When taking native database backups for EC2 everyone prefers to store the backups in Amazon S3 as it is durable and cost effective but the questions you need ask yourself while transferring the backups are the following,
- Are the backups going to S3 over internal backbone network?
- Are you using temporary credentials to authenticate to S3 from your EC2 servers? You are sure that you have no plain text keys stored on the server?
- Is the access to the bucket where the backups are stored restricted?
If the answers to all of the above is no then this solution is for you.
- Setup bucket(s) and prefixes in S3 for storing backups.
- Ensure that the bucket has correct encryption settings enabled
- Configure S3 endpoint from the VPC where your EC2 machines are hosted. This will allow private network access from your EC2 machines to S3 buckets. Ensure to create a bucket policy to allow only VPC endpoint(s) and other allowed actors.
- Create individual IAM roles for individual buckets granting read, write and list privileges to the bucket(s).

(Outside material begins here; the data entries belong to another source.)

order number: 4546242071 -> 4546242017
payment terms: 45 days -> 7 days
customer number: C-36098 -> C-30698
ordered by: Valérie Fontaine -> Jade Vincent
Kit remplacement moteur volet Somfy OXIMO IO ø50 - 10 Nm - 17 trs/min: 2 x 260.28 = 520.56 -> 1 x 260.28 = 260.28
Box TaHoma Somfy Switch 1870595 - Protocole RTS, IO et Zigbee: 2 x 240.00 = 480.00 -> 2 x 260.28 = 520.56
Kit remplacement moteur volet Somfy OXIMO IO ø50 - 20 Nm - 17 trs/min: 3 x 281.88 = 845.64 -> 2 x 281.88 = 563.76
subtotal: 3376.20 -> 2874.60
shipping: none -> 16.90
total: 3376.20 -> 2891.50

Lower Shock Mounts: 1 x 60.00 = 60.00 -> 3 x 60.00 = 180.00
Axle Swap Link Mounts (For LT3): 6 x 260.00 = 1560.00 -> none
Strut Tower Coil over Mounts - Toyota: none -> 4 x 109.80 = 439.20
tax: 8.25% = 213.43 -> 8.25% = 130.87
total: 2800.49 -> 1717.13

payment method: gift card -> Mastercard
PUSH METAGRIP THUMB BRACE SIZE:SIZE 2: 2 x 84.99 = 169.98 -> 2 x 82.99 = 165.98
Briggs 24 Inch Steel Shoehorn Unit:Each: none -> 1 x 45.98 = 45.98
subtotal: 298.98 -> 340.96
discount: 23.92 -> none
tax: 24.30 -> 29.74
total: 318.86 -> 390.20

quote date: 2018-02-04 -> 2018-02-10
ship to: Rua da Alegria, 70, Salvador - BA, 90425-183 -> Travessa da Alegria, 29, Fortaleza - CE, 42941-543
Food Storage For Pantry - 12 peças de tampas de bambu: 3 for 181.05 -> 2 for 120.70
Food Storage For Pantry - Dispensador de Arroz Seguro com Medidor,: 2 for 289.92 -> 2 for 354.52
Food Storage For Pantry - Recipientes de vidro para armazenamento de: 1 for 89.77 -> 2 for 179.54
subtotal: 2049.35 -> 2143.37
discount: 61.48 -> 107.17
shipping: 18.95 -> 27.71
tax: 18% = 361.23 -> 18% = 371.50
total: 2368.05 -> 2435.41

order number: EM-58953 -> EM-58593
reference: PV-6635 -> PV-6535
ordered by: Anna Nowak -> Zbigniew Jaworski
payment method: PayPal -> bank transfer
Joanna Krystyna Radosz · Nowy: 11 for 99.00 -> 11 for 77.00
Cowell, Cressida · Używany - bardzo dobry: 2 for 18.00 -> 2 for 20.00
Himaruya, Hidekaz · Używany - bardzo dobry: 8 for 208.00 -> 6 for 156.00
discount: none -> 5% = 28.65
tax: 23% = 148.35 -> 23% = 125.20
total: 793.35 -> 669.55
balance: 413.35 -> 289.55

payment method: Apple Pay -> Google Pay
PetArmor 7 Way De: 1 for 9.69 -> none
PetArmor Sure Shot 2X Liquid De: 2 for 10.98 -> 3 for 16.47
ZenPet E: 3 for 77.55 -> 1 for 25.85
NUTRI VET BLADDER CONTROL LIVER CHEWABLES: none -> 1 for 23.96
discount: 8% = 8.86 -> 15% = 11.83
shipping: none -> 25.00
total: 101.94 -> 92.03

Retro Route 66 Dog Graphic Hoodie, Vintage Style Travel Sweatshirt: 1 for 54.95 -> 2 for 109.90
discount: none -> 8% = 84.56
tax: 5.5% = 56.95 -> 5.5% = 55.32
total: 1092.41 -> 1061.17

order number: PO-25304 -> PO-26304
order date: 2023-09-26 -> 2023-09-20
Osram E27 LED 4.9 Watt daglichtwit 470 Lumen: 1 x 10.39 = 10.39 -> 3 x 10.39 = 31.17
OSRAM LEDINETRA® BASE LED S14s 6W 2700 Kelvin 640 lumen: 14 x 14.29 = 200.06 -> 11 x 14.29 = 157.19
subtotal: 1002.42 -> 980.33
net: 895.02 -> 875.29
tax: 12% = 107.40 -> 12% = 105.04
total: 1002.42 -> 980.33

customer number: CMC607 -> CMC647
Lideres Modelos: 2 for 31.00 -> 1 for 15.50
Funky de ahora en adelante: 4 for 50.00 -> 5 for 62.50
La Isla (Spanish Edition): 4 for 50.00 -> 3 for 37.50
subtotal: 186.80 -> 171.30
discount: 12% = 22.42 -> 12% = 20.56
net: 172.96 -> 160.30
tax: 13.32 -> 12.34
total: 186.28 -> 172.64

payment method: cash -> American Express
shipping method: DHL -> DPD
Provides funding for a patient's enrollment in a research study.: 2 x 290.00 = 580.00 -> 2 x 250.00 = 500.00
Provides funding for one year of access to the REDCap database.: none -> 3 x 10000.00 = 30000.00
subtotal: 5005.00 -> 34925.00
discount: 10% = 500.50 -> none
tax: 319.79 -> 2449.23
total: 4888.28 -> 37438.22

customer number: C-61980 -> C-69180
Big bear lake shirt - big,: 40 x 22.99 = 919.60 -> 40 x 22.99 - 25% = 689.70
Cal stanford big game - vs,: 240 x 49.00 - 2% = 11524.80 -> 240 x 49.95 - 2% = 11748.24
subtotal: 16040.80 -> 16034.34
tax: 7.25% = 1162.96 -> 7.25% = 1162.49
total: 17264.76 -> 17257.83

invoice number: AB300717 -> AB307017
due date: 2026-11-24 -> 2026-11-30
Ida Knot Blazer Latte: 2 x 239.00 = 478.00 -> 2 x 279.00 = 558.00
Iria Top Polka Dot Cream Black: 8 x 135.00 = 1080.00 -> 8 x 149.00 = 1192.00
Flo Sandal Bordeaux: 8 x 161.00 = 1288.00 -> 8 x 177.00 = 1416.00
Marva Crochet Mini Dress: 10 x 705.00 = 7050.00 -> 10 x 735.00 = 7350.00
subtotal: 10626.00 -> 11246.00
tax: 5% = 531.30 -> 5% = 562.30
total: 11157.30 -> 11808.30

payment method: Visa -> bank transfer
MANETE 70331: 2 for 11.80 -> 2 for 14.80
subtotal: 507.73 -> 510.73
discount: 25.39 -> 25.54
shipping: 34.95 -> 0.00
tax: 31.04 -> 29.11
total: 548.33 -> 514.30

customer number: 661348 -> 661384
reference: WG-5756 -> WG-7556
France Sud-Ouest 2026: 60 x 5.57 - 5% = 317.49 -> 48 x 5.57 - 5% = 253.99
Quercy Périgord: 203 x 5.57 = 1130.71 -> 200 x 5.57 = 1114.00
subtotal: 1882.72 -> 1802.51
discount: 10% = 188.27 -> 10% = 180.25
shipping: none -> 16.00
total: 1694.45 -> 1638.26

- This role needs to be assigned to the concerned EC2 machine with SQL Server on it. Now the EC2 machine can read and write objects to their buckets privately without having to specify any passwords or access\secret keys. We will configure a sync from local EBS volume where the backups are taken to write all backups to S3 whenever new one’s are available or when backups are taken.
- The sync process can easily be automated by using AWS s3 sync command. You will need to ensure that you have AWSCLI installed on the EC2 instance and then you can schedule the AWS s3 sync using cron job or task scheduler.
- Same as step#4 but on the other instance(s) or server(s).
- We can then set up lifecycle rules based on your retention to transfer least accessed backups to S3-IA and then moving them to glacier for archival. They can later be removed as per your defined retention policies. This will all be managed automatically by S3 lifecycle management rules.